# Data excerpts
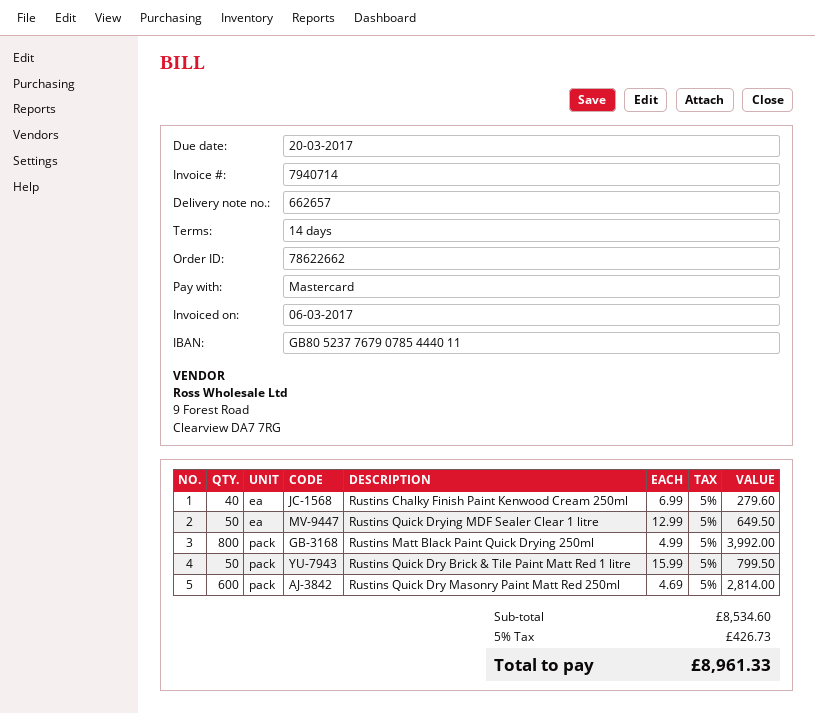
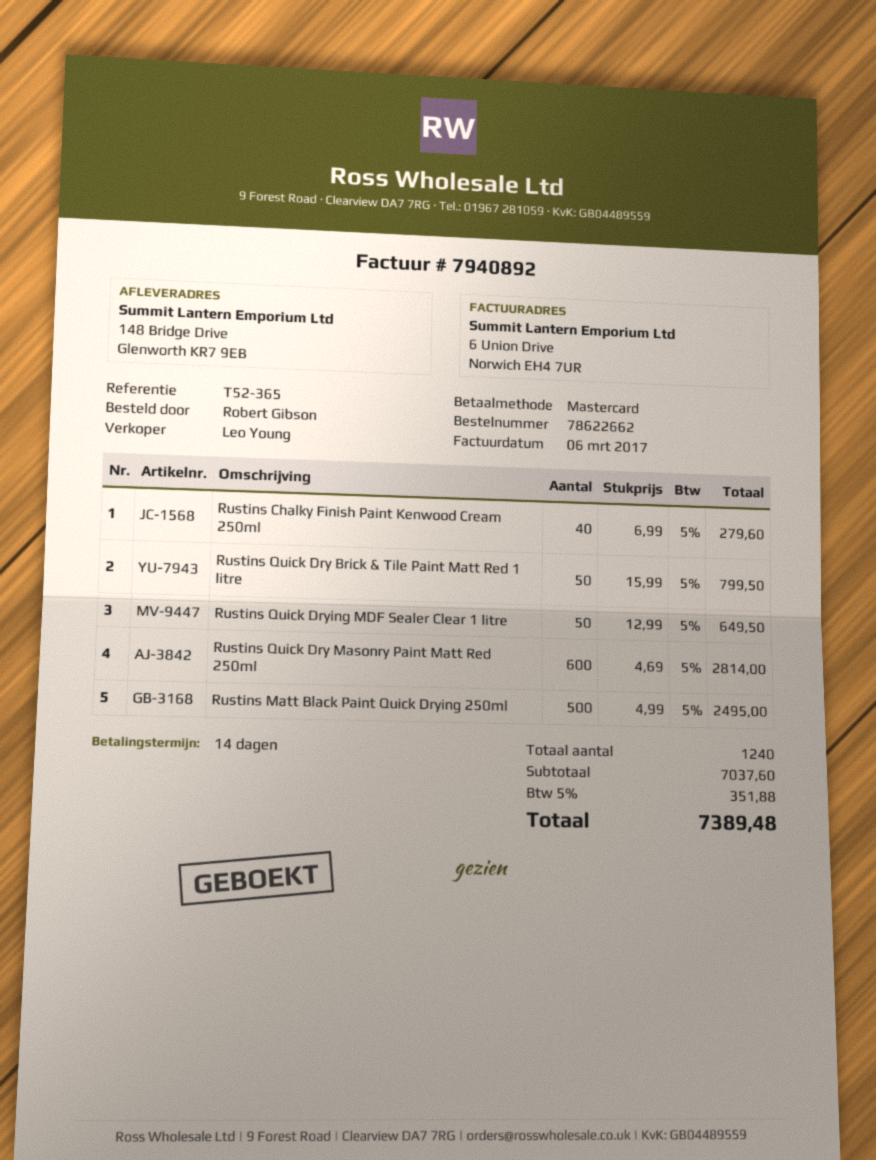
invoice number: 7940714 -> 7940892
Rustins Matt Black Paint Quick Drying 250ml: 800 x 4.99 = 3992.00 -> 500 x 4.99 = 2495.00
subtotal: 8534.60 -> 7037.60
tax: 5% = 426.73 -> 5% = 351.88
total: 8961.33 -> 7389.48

# Problem description
If a picture appears among the entries, omit it and reproduce everything else exactly.

# Written response
invoice number: 7940714 -> 7940892
Rustins Matt Black Paint Quick Drying 250ml: 800 x 4.99 = 3992.00 -> 500 x 4.99 = 2495.00
subtotal: 8534.60 -> 7037.60
tax: 5% = 426.73 -> 5% = 351.88
total: 8961.33 -> 7389.48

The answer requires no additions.